National clinical director Professor Jason Leitch said such measures tend to work best when the R number - the average number of people infected by each person who contracts Covid-19 - is just above one.
He said in those circumstances, a circuit breaker lockdown - during which people are required to largely stay at home for a period of two to three weeks - can be the "boost" needed to bring the R number below one.
First Minister Nicola Sturgeon said last week the R number in Scotland was possibly as high as 1.6.
Prof Leitch said that was "a little bit higher" than the level it should be for a temporary lockdown to be the most effective option.
He said while "nobody is suggesting" another full national lockdown, as happened in March, he warned tougher restrictions may be needed.

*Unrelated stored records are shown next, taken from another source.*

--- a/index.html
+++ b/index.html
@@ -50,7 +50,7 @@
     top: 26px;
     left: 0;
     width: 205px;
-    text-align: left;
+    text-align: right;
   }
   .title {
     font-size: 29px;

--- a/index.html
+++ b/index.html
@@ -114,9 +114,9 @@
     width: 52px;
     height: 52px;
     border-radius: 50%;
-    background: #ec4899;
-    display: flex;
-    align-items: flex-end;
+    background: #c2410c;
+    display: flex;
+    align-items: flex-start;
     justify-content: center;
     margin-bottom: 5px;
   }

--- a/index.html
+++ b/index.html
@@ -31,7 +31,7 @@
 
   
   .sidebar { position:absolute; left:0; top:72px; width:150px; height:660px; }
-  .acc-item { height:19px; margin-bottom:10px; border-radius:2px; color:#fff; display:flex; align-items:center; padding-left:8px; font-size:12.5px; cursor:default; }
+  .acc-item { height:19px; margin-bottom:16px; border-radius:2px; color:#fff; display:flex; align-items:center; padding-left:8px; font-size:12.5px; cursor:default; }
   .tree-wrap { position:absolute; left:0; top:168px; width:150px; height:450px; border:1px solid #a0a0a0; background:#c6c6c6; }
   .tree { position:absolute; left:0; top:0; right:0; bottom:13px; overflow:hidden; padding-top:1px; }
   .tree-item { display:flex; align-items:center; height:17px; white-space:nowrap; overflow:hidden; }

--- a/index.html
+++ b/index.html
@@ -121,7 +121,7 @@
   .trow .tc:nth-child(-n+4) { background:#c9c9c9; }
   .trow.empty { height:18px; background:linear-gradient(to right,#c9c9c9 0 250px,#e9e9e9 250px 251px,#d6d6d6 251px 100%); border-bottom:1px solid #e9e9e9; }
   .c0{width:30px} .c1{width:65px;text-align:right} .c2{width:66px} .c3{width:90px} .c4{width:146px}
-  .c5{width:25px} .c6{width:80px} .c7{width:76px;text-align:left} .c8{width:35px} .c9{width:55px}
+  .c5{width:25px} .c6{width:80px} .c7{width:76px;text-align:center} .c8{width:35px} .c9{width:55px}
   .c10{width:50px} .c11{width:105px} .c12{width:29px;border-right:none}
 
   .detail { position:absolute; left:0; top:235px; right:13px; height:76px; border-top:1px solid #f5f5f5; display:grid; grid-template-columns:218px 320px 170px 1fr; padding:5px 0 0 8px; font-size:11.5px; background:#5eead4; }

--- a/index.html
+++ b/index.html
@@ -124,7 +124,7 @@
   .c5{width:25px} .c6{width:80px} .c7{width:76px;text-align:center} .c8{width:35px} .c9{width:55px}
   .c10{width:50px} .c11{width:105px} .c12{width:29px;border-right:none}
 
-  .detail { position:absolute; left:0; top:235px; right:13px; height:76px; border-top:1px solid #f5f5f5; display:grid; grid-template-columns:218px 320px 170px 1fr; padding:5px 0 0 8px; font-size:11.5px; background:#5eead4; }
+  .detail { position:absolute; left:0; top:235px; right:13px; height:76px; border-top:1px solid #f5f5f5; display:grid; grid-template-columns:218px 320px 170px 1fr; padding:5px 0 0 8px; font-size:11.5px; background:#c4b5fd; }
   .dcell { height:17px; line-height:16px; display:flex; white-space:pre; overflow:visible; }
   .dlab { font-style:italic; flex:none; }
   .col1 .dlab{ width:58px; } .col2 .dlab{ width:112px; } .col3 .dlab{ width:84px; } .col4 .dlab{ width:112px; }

Speaking on BBC Radio Scotland's Good Morning Scotland programme this morning, Prof Leitch said: "The two big bullet points that are possible are travel and places where people mix.
"The key risk remains household mixing and you can see that in pretty much every outbreak, every positive case we get."
On a circuit breaker lockdown, he said it could be implemented if it was thought such a measure might be a "kind of pain for gain".
But he added: "The problem is the science seems to suggest it works best if your R is only just above one, because it gives you a little boost to get it below one.
"We're worried we're a little bit higher than that, so that needs a little bit of modelling and a little bit of work, because there is less point in going from 1.7 to 1.5 then there would be from going from 1.1. to 0.8, for instance. You can see why that would be more advantageous."
But he said "none of these decisions are straightforward", as he told how cases of coronavirus are still growing in Scotland.
"We have had 3,600 cases in the last seven days, even if you isolate out the particular clusters in universities we are still accelerating," he warned.
Professor James Chalmers, the British Lung Foundation chairman in respiratory research at the University of Dundee, told the same programme a circuit breaker could only be a temporary solution.
He said: "The only problem with a circuit breaker is that it's sort of acknowledging that with normal restrictions, with the restrictions we have at the moment, we can't get that R number below one and so you are sort of saying in the future we're going to have to have other circuit breakers to do the same thing.
"So in an ideal world I'd like to see the current restrictions getting the R number below one so that we know that we can live with this virus sustainably over a period."
He said while a circuit breaker could "drop the R number", as soon as it ends "we go back to the same measures that we have at the moment and the R number is above one, the cases will just rise again".